*** Block opens ***
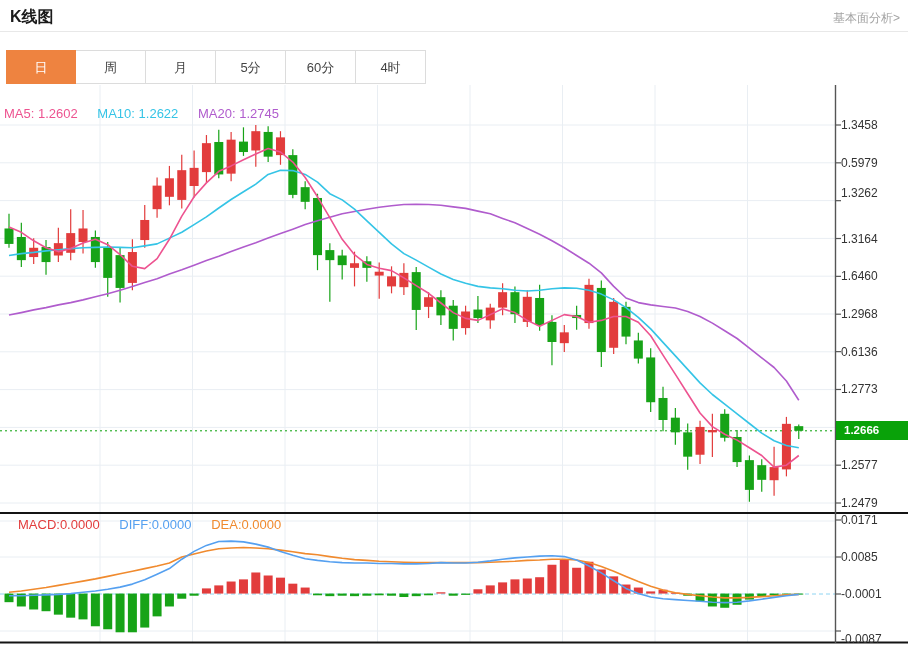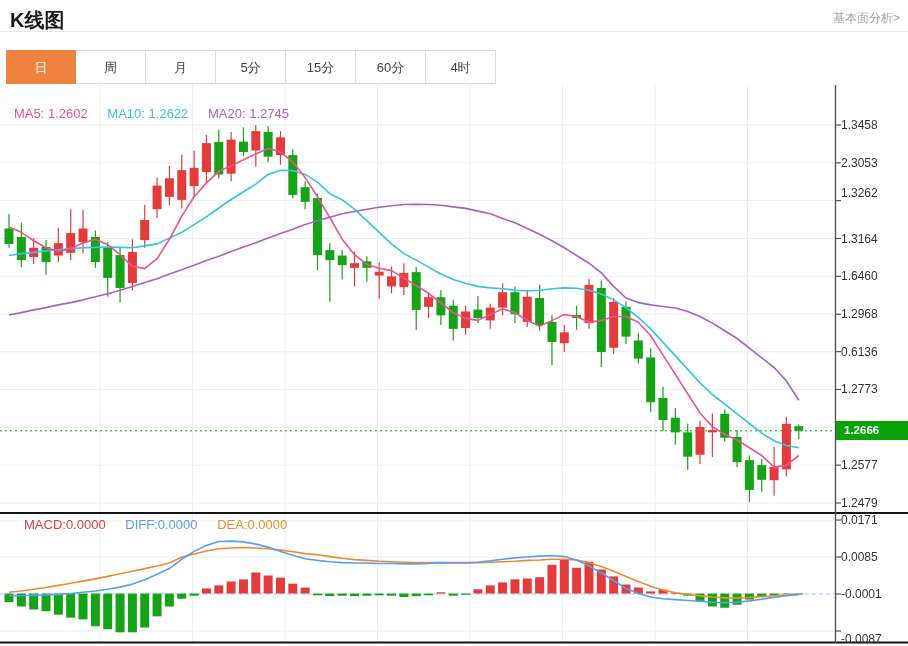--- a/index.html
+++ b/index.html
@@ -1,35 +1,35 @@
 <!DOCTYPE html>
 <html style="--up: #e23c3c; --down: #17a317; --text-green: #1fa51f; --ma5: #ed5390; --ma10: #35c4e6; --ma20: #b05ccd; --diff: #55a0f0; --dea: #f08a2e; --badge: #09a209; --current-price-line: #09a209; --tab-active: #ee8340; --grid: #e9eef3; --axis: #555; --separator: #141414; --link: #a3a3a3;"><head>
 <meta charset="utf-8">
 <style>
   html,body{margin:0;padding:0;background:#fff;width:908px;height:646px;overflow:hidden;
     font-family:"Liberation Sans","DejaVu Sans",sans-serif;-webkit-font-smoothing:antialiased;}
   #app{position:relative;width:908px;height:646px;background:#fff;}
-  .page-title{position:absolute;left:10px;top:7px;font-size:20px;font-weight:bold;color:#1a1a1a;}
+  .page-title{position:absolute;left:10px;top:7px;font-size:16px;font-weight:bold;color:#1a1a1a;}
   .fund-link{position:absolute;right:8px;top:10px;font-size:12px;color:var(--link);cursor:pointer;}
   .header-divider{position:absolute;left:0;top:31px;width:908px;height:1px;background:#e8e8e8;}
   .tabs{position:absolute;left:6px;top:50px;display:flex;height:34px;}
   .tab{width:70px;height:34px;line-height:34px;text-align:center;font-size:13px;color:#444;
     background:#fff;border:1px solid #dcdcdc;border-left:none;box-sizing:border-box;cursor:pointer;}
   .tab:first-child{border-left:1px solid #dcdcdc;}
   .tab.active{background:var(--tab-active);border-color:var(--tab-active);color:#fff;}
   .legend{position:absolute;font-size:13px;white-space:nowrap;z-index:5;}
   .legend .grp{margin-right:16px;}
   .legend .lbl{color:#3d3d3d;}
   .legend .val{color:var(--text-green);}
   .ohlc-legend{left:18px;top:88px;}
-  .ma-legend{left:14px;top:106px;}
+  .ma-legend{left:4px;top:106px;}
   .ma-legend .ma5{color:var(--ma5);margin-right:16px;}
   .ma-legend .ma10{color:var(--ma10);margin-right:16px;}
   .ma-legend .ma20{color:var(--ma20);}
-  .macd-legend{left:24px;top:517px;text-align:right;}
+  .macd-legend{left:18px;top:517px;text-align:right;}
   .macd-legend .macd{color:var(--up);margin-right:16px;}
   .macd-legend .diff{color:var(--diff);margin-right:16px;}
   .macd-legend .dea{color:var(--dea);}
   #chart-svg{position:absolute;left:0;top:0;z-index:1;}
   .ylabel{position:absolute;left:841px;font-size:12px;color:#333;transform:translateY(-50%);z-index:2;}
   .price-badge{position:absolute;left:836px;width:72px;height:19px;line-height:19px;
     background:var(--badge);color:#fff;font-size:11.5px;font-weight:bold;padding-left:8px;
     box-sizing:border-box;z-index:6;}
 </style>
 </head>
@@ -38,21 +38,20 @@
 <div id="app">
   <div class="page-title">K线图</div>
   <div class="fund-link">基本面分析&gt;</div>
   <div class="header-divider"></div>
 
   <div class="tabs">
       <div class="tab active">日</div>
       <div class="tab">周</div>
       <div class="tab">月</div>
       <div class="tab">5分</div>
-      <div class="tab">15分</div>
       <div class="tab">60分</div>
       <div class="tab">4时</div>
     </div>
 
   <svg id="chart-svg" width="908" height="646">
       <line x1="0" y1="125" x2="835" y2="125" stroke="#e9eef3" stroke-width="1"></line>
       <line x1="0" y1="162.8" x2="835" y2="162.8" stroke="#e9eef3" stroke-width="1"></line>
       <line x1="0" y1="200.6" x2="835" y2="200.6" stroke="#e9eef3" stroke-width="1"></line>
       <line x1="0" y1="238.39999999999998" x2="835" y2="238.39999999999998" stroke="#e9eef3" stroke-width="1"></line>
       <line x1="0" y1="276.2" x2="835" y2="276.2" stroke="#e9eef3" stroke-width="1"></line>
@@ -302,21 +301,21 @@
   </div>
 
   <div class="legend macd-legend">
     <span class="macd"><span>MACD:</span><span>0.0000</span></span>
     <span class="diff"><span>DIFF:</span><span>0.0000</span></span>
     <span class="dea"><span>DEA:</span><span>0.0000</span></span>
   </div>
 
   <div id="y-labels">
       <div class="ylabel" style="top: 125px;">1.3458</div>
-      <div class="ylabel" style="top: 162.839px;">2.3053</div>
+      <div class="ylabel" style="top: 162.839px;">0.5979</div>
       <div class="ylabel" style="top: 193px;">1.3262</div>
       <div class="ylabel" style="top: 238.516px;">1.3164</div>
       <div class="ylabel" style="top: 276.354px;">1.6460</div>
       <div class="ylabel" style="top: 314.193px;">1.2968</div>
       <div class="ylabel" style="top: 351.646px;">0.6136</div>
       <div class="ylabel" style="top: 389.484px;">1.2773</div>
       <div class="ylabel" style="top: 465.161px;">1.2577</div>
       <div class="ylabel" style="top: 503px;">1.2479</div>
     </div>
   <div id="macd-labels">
*** Block closes ***
*** Block opens ***
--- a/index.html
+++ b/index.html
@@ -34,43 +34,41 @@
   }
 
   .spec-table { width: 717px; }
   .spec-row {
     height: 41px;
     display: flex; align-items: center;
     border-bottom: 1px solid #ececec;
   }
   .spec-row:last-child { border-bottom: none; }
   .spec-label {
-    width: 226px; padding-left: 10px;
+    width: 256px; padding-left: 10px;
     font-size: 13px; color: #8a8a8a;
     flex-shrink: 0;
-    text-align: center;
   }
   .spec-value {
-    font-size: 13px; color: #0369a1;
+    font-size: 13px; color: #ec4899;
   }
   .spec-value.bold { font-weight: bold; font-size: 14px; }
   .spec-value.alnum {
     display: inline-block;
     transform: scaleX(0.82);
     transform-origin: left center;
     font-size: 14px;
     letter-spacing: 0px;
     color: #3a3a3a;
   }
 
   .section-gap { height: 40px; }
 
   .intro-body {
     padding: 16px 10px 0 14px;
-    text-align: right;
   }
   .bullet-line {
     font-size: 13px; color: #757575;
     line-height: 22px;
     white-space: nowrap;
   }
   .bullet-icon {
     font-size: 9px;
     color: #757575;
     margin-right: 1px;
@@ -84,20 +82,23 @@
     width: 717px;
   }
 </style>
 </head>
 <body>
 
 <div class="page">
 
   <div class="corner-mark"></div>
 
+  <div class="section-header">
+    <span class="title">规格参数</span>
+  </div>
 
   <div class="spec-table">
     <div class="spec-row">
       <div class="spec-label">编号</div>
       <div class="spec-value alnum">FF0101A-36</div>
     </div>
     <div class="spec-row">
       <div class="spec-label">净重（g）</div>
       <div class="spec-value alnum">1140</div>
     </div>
*** Block closes ***
(Try it) Find every line in the records that uses the string "divider", then copy it.

(Expected answer)
   .header-divider{position:absolute;left:0;top:31px;width:908px;height:1px;background:#e8e8e8;}
   <div class="header-divider"></div>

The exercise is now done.